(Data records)
════════════════

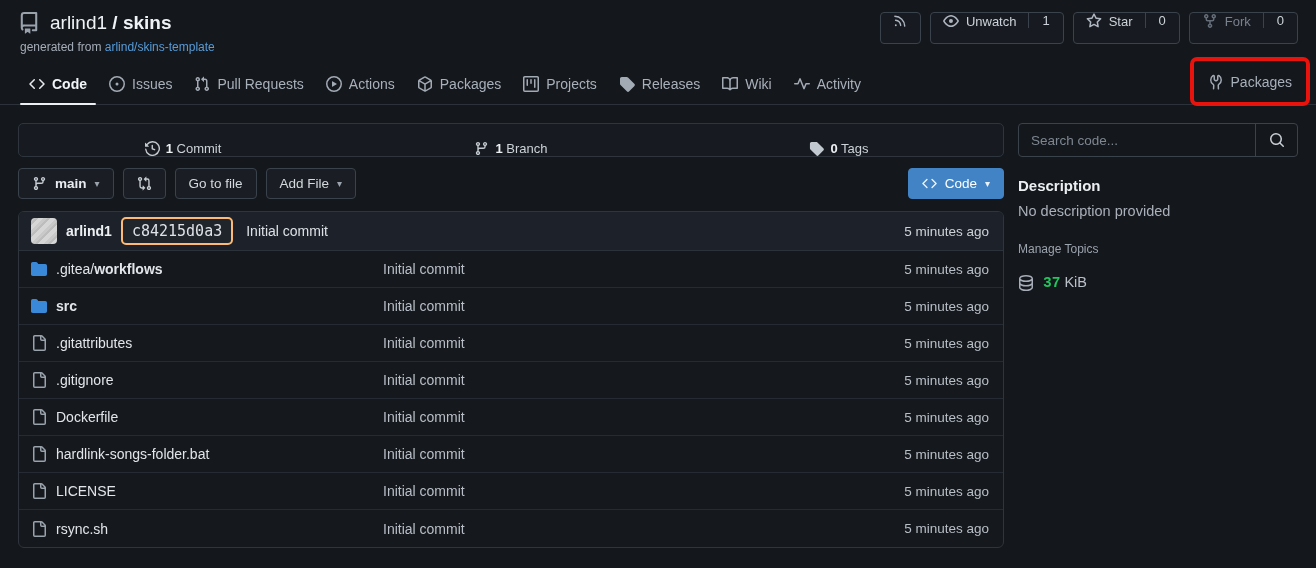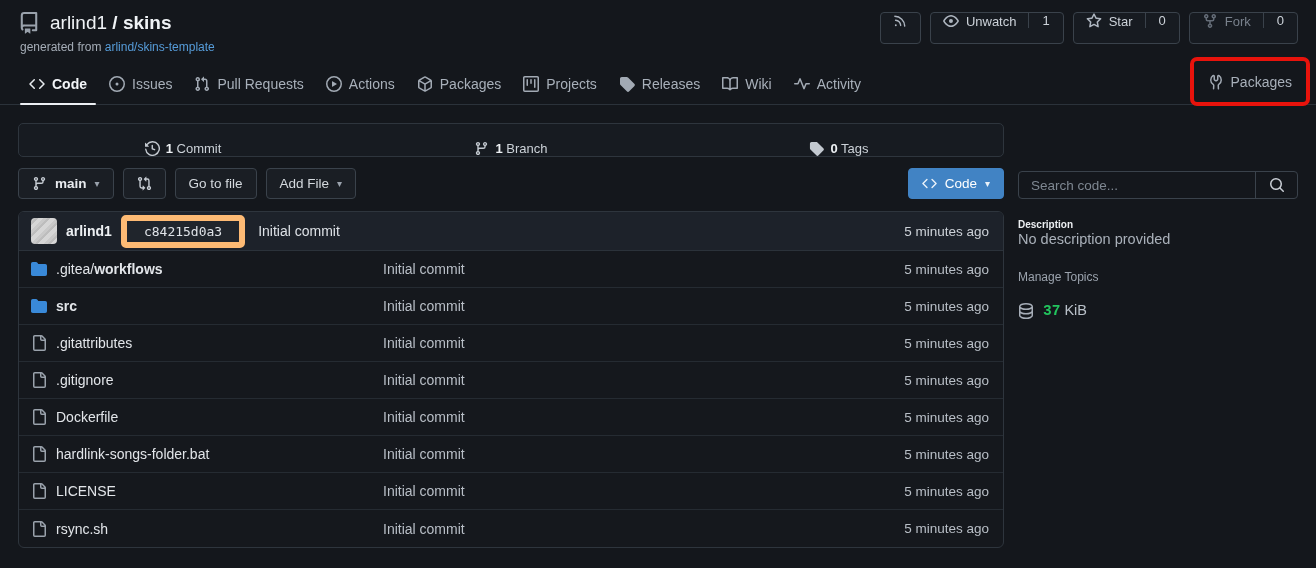--- a/index.html
+++ b/index.html
@@ -127,7 +127,7 @@
 
   
   .search-group {
-    display:flex; height:28px; border:1px solid #3a424b; border-radius:4px; overflow:hidden;margin-top:48px;
+    display:flex; height:34px; border:1px solid #3a424b; border-radius:4px; overflow:hidden;
   }
   .search-input {
     flex:1; background:transparent; border:none; outline:none;

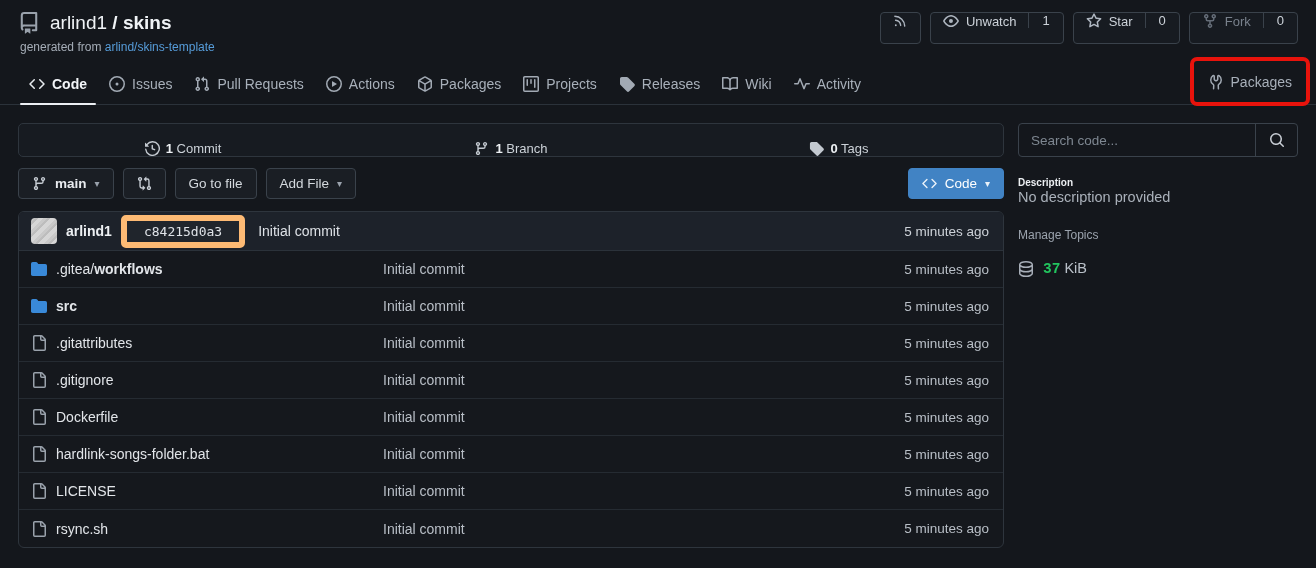--- a/index.html
+++ b/index.html
@@ -140,7 +140,7 @@
     background:transparent; border:none; border-left:1px solid #3a424b;
     color:#c9ced5; cursor:pointer;
   }
-  .desc-title { margin-top:20px; font-size:10px; font-weight:700; color:#eceff2; }
+  .desc-title { margin-top:20px; font-size:15px; font-weight:700; color:#eceff2; }
   .desc-text { margin-top:1px; font-size:14.5px; color:#aab1ba; }
   .manage-topics { margin-top:23px; font-size:12px; color:#9ba3ad; cursor:pointer; }
   .size-row { margin-top:18px; display:flex; align-items:center; gap:9px; color:#b9c0c8; font-size:14.5px; }

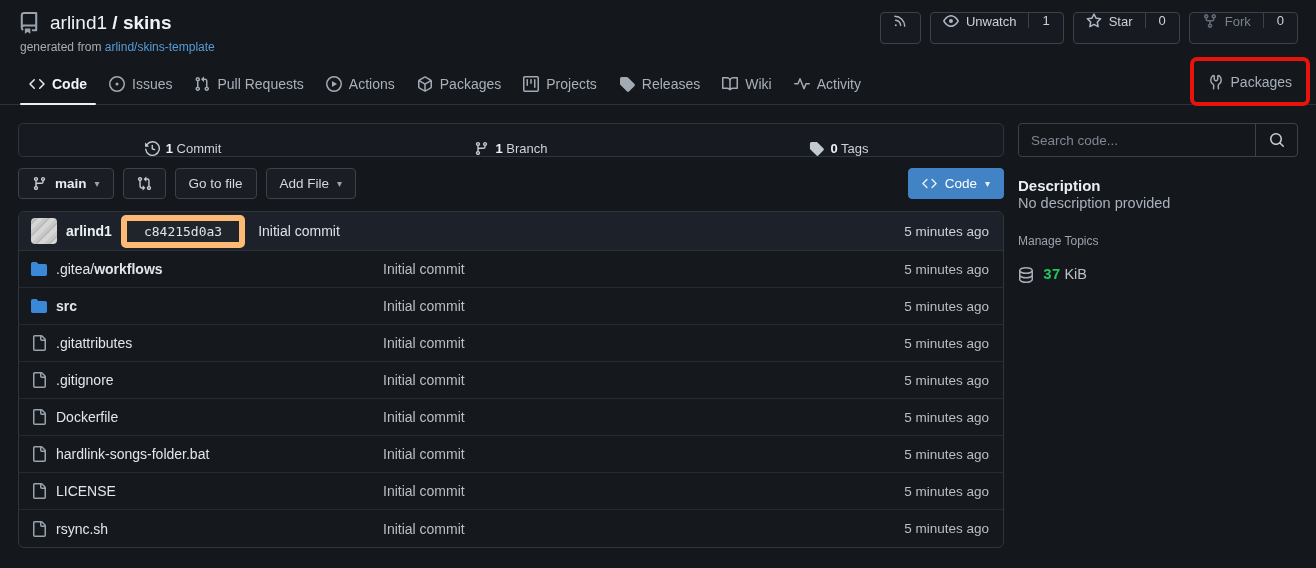--- a/index.html
+++ b/index.html
@@ -141,7 +141,7 @@
     color:#c9ced5; cursor:pointer;
   }
   .desc-title { margin-top:20px; font-size:15px; font-weight:700; color:#eceff2; }
-  .desc-text { margin-top:1px; font-size:14.5px; color:#aab1ba; }
+  .desc-text { margin-top:9px; font-size:14.5px; color:#aab1ba; }
   .manage-topics { margin-top:23px; font-size:12px; color:#9ba3ad; cursor:pointer; }
   .size-row { margin-top:18px; display:flex; align-items:center; gap:9px; color:#b9c0c8; font-size:14.5px; }
   .size-row .icon { color:#a7aeb8; }

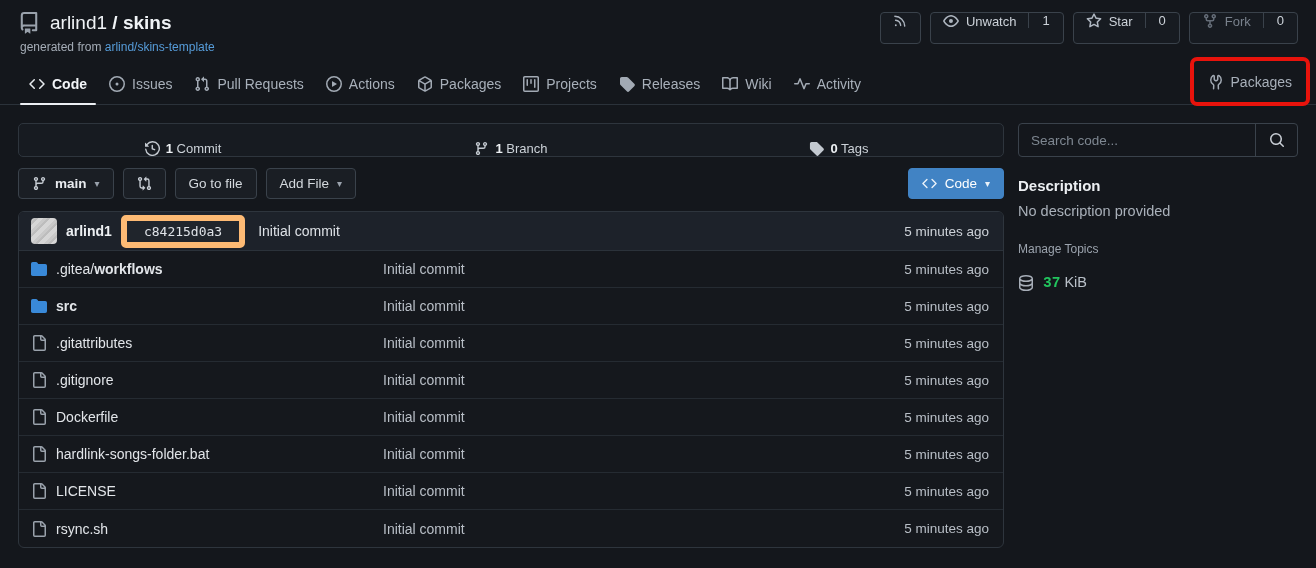--- a/index.html
+++ b/index.html
@@ -105,9 +105,9 @@
   }
   .commit-author { font-weight:700; color:#edf0f3; font-size:14px; }
   .sha-badge {
-    font-family:"DejaVu Sans Mono","Liberation Mono",monospace; font-size:13px;
-    color:#dfe3e8; background:#20252c; border:6px solid #fdba74;
-    border-radius:5px; padding:3px 17px; cursor:pointer;
+    font-family:"DejaVu Sans Mono","Liberation Mono",monospace; font-size:15px;
+    color:#dfe3e8; background:#20252c; border:2px solid #fdba74;
+    border-radius:5px; padding:3px 9px; cursor:pointer;
   }
   .commit-msg { color:#dde1e6; margin-left:4px; }
   .commit-time { margin-left:auto; color:#cdd2d8; font-size:13.5px; padding-right:2px; }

════════════════

__What you need to do__: Filter the entries and copy each line with "border".

__Expected output__:
-    display:flex; height:28px; border:1px solid #3a424b; border-radius:4px; overflow:hidden;margin-top:48px;
+    display:flex; height:34px; border:1px solid #3a424b; border-radius:4px; overflow:hidden;
     flex:1; background:transparent; border:none; outline:none;
     background:transparent; border:none; border-left:1px solid #3a424b;
-    color:#dfe3e8; background:#20252c; border:6px solid #fdba74;
-    border-radius:5px; padding:3px 17px; cursor:pointer;
+    color:#dfe3e8; background:#20252c; border:2px solid #fdba74;
+    border-radius:5px; padding:3px 9px; cursor:pointer;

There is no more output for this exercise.